• **Input data**:
-=-=-=-=-
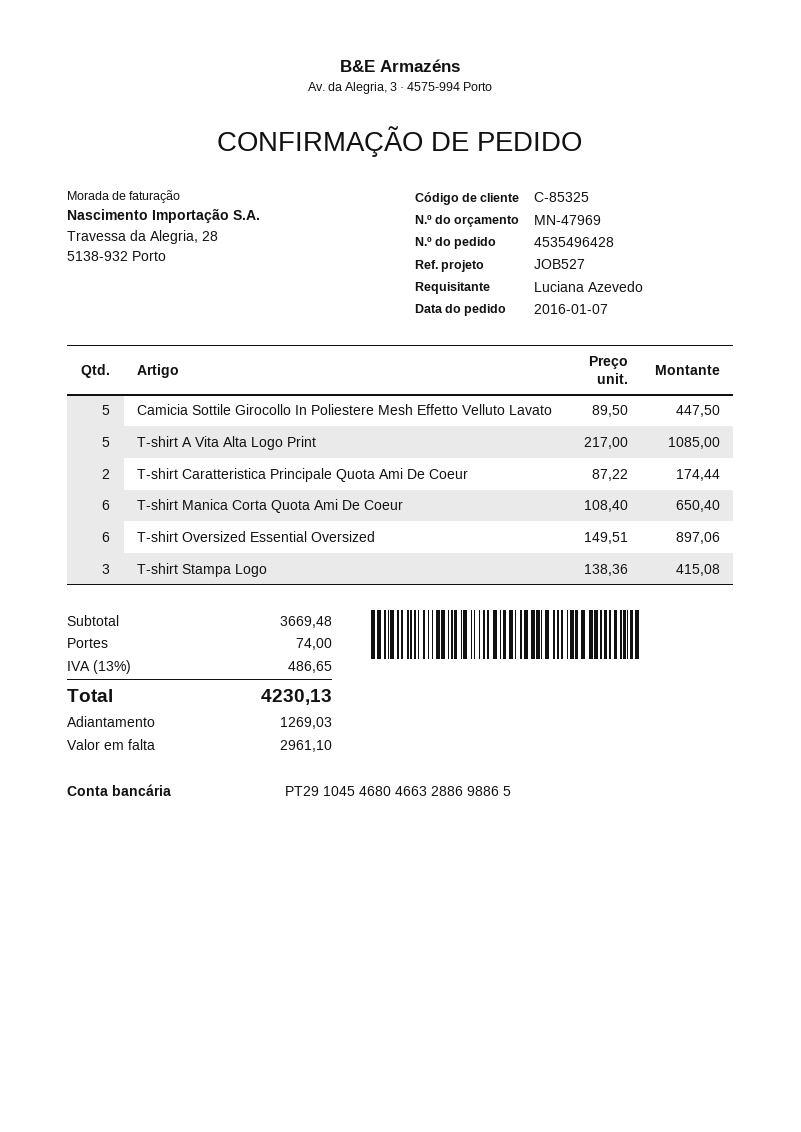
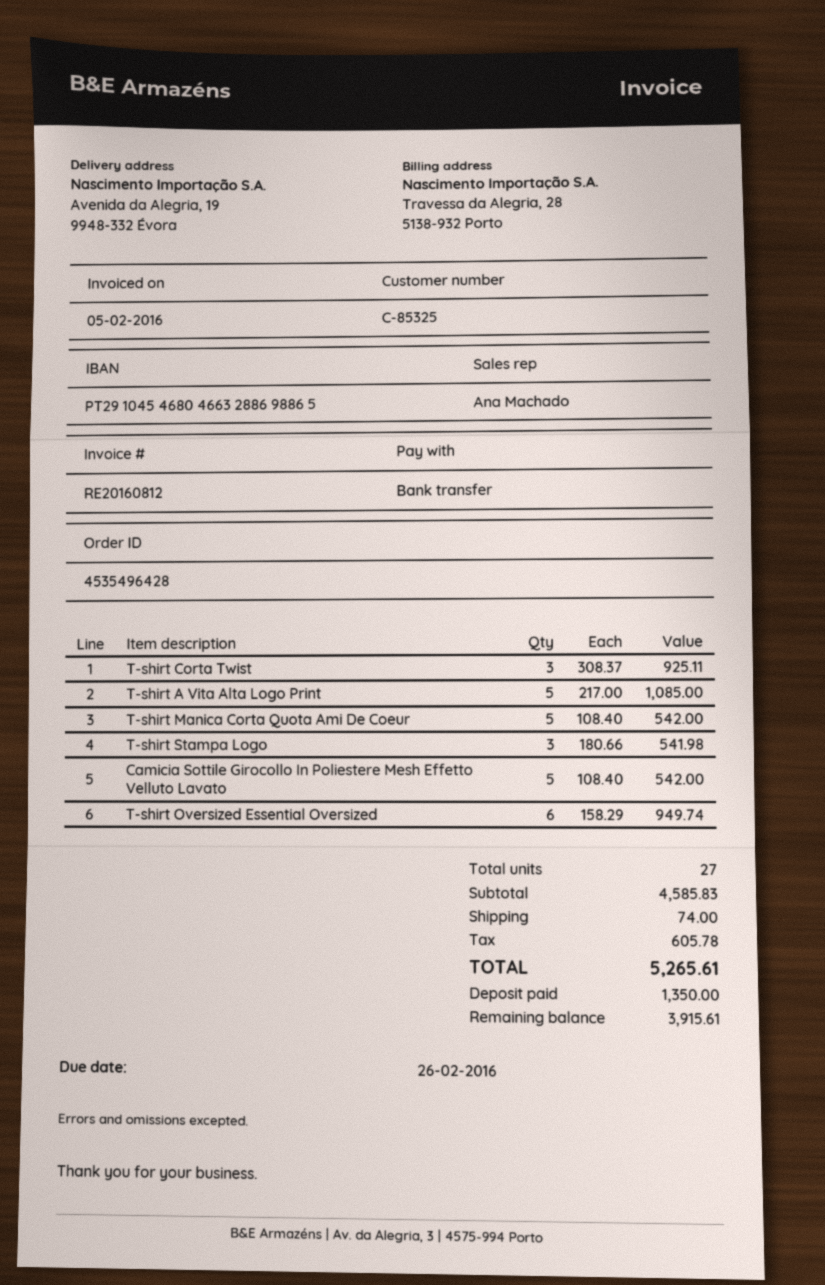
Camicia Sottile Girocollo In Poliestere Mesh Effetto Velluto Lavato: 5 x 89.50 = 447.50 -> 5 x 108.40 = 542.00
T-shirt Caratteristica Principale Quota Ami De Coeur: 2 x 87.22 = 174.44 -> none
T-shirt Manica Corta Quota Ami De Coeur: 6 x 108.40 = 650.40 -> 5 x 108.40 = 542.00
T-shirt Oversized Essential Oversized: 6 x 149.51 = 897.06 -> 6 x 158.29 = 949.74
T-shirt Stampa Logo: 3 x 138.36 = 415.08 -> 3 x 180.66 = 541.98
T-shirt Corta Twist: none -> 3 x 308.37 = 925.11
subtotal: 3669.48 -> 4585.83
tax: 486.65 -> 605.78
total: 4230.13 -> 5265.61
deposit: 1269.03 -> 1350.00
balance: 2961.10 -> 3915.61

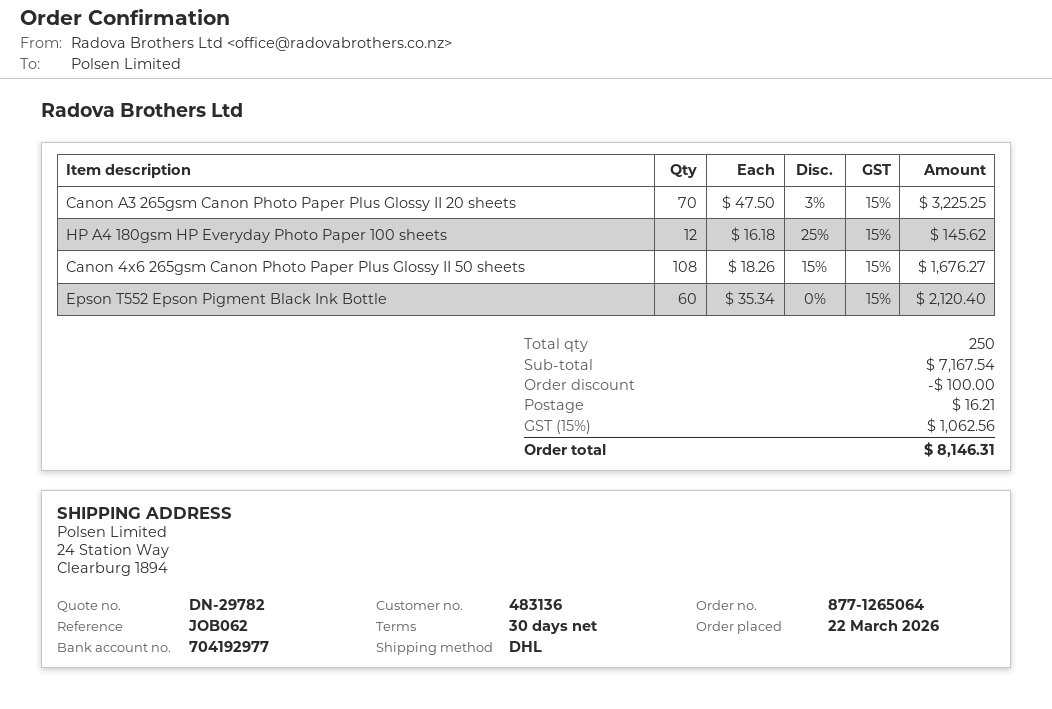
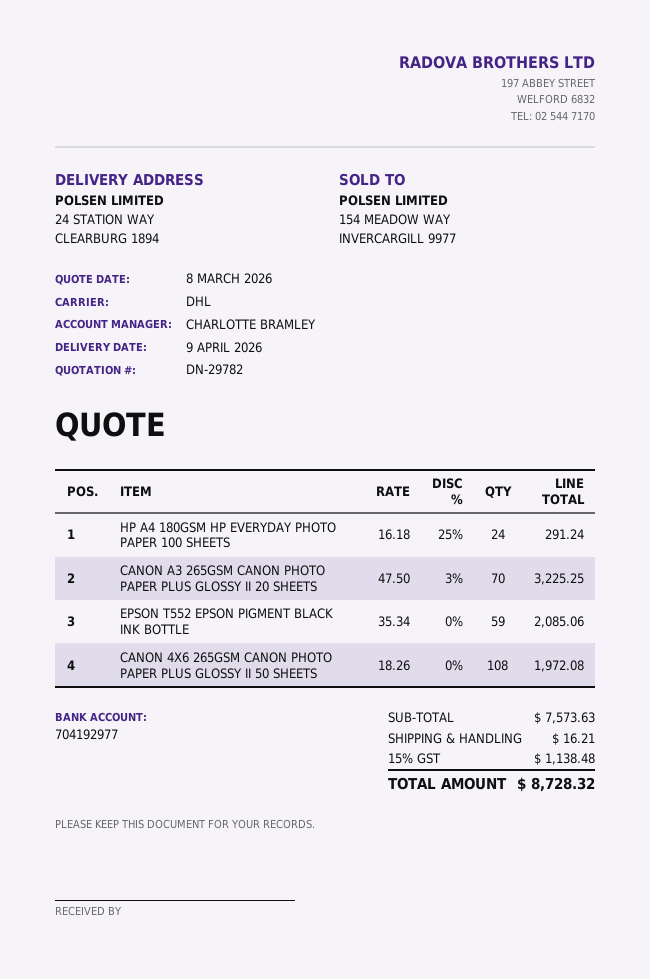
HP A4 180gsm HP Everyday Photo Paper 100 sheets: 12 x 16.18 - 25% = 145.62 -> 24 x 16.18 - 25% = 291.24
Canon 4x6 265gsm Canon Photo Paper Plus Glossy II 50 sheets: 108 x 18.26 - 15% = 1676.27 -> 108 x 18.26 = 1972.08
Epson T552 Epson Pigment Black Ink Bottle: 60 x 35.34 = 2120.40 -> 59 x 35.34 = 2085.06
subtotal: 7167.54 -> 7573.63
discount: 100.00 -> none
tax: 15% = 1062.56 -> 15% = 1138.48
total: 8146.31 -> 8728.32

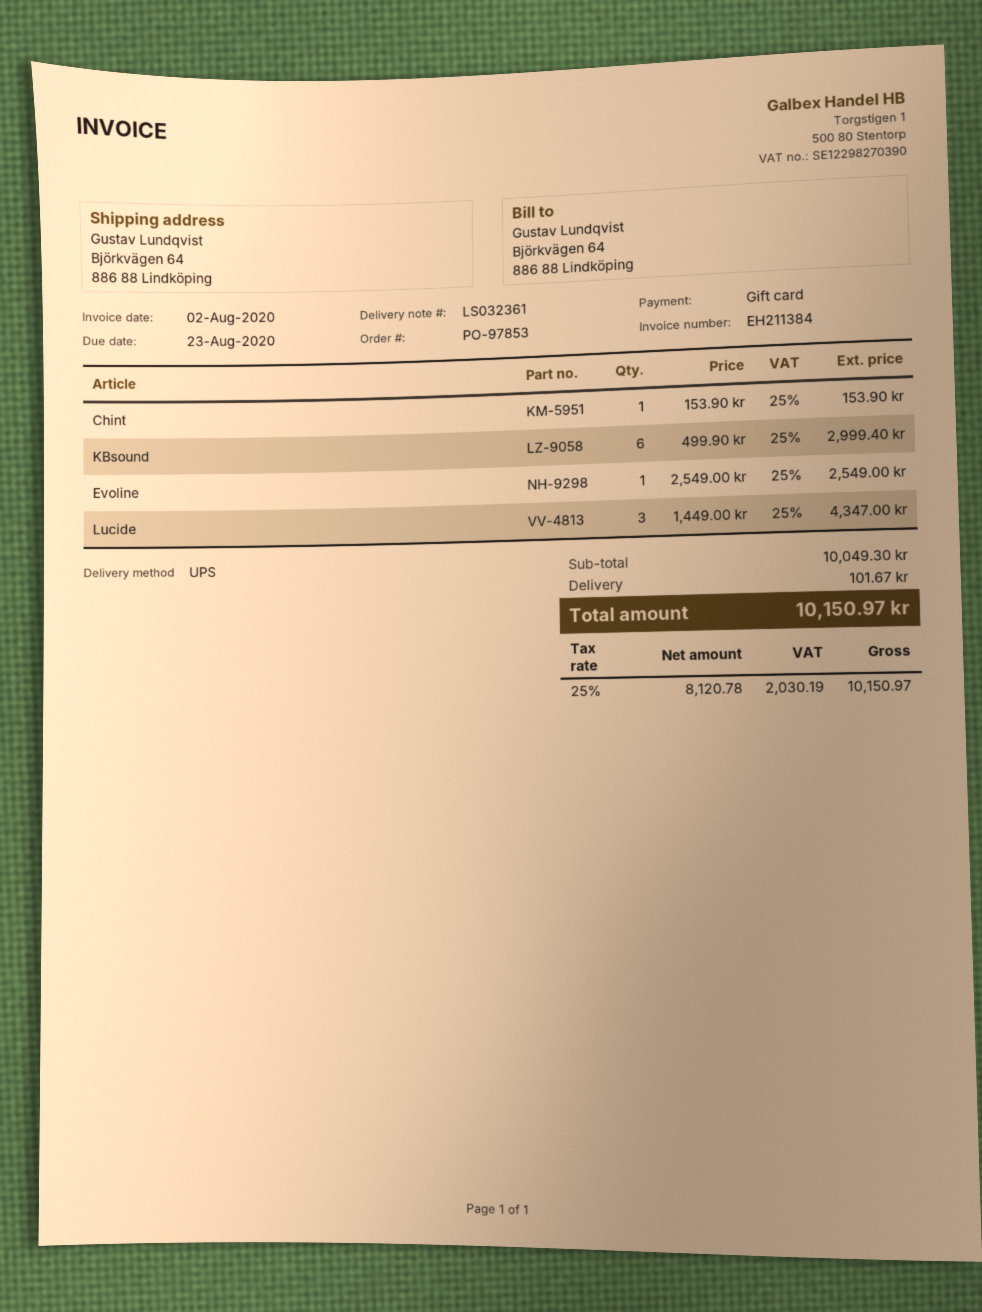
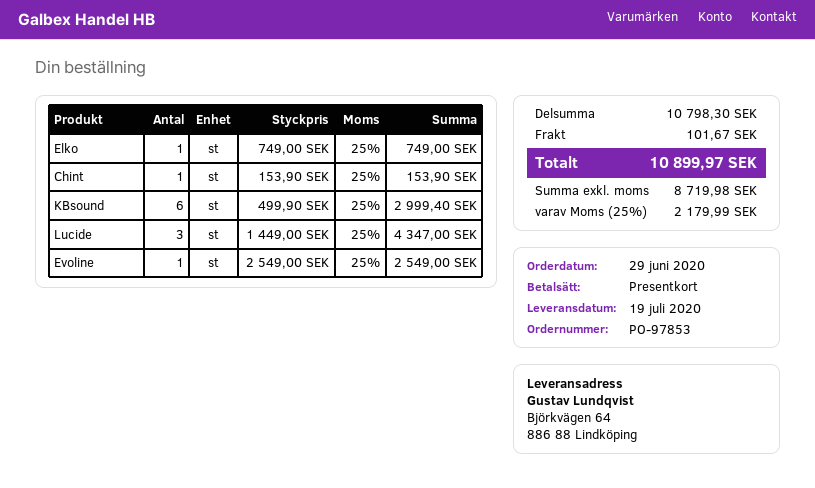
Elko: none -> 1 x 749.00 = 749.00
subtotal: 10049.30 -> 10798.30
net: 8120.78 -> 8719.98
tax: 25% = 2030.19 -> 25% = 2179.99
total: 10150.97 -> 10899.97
-=-=-=-=-
• **Task to carry out**: Filter the records above for lines containing the word "subtotal", and copy those lines.

• **Result for this task**:
subtotal: 3669.48 -> 4585.83
subtotal: 7167.54 -> 7573.63
subtotal: 10049.30 -> 10798.30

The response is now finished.